*** Opening of Extracted records ***
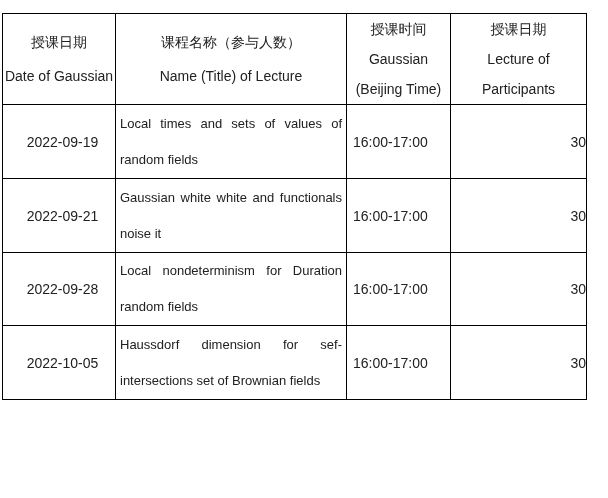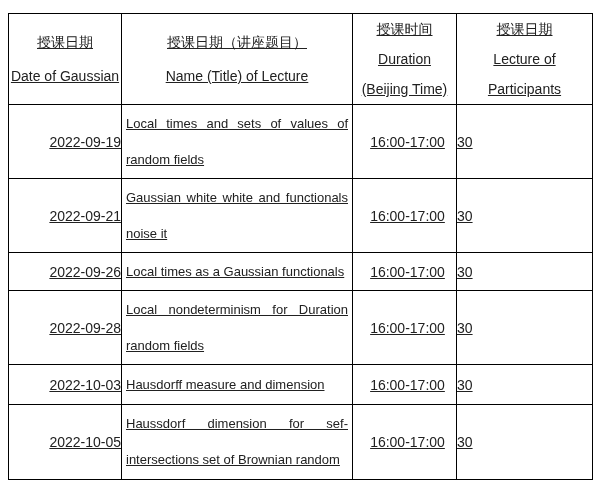--- a/index.html
+++ b/index.html
@@ -11,89 +11,88 @@
     position: relative;
     width: 608px;
     height: 498px;
     background: #ffffff;
     font-family: "Liberation Sans", "DejaVu Sans", sans-serif;
     color: #212121;
     overflow: hidden;
   }
   table.lecture-table {
     position: absolute;
-    left: 8px;
+    left: 2px;
     top: 13px;
     border-collapse: collapse;
     table-layout: fixed;
-    text-decoration: underline;
   }
   th, td {
     border: 1px solid #000000;
     vertical-align: middle;
     padding: 0;
     font-weight: normal;
     font-size: 14px;
     color: #212121;
   }
   thead tr { height: 89px; }
   tbody tr { height: 74px; }
   tbody tr:nth-child(3) { height: 38px; }
   tbody tr:nth-child(5) { height: 40px; }
   tbody tr:nth-child(6) { height: 75px; }
 
   th { text-align: center; }
   th .hl { line-height: 30px; }
   th.th-2line .hl { line-height: 34px; }
 
   td.date-cell {
-    text-align: right;
+    text-align: center;
     padding-left: 7px;
   }
   td.name-cell {
     font-size: 13px;
     padding: 0 4px;
   }
   td.name-cell .nl { line-height: 36px; }
   td.name-cell .nl.stretch {
     text-align: justify;
     text-align-last: justify;
   }
   td.time-cell {
-    text-align: center;
+    text-align: left;
     padding-left: 6px;
   }
   td.participants-cell {
-    text-align: left;
+    text-align: right;
   }
 </style>
 </head>
 <body>
 
 <div class="page">
   <table class="lecture-table">
     <colgroup>
       <col style="width:113px">
       <col style="width:231px">
       <col style="width:104px">
       <col style="width:136px">
     </colgroup>
     <thead>
       <tr>
         <th class="th-2line">
           <div class="hl">授课日期</div>
           <div class="hl">Date of Gaussian</div>
         </th>
         <th class="th-2line">
-          <div class="hl">授课日期（讲座题目）</div>
+          <div class="hl">课程名称（参与人数）</div>
           <div class="hl">Name (Title) of Lecture</div>
         </th>
         <th>
           <div class="hl">授课时间</div>
-          <div class="hl">Duration</div>
+          <div class="hl">Gaussian</div>
           <div class="hl">(Beijing Time)</div>
         </th>
         <th>
           <div class="hl">授课日期</div>
           <div class="hl">Lecture of</div>
           <div class="hl">Participants</div>
         </th>
       </tr>
     </thead>
     <tbody>
@@ -109,48 +108,32 @@
         <tr>
           <td class="date-cell">2022-09-21</td>
           <td class="name-cell">
             <div class="nl stretch">Gaussian white white and functionals</div>
             <div class="nl">noise it</div>
           </td>
           <td class="time-cell">16:00-17:00</td>
           <td class="participants-cell">30</td>
         </tr>
         <tr>
-          <td class="date-cell">2022-09-26</td>
-          <td class="name-cell">
-            <div class="nl">Local times as a Gaussian functionals</div>
-          </td>
-          <td class="time-cell">16:00-17:00</td>
-          <td class="participants-cell">30</td>
-        </tr>
-        <tr>
           <td class="date-cell">2022-09-28</td>
           <td class="name-cell">
             <div class="nl stretch">Local nondeterminism for Duration</div>
             <div class="nl">random fields</div>
           </td>
           <td class="time-cell">16:00-17:00</td>
           <td class="participants-cell">30</td>
         </tr>
         <tr>
-          <td class="date-cell">2022-10-03</td>
-          <td class="name-cell">
-            <div class="nl">Hausdorff measure and dimension</div>
-          </td>
-          <td class="time-cell">16:00-17:00</td>
-          <td class="participants-cell">30</td>
-        </tr>
-        <tr>
           <td class="date-cell">2022-10-05</td>
           <td class="name-cell">
             <div class="nl stretch">Haussdorf dimension for sef-</div>
-            <div class="nl">intersections set of Brownian random</div>
+            <div class="nl">intersections set of Brownian fields</div>
           </td>
           <td class="time-cell">16:00-17:00</td>
           <td class="participants-cell">30</td>
         </tr>
       </tbody>
   </table>
 </div>
 
 </body></html>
*** Close of Extracted records ***
Activity ▸ Each line above with the string "dimension" in it should be located and copied.

Finished exercise ▸
-            <div class="nl">Hausdorff measure and dimension</div>
             <div class="nl stretch">Haussdorf dimension for sef-</div>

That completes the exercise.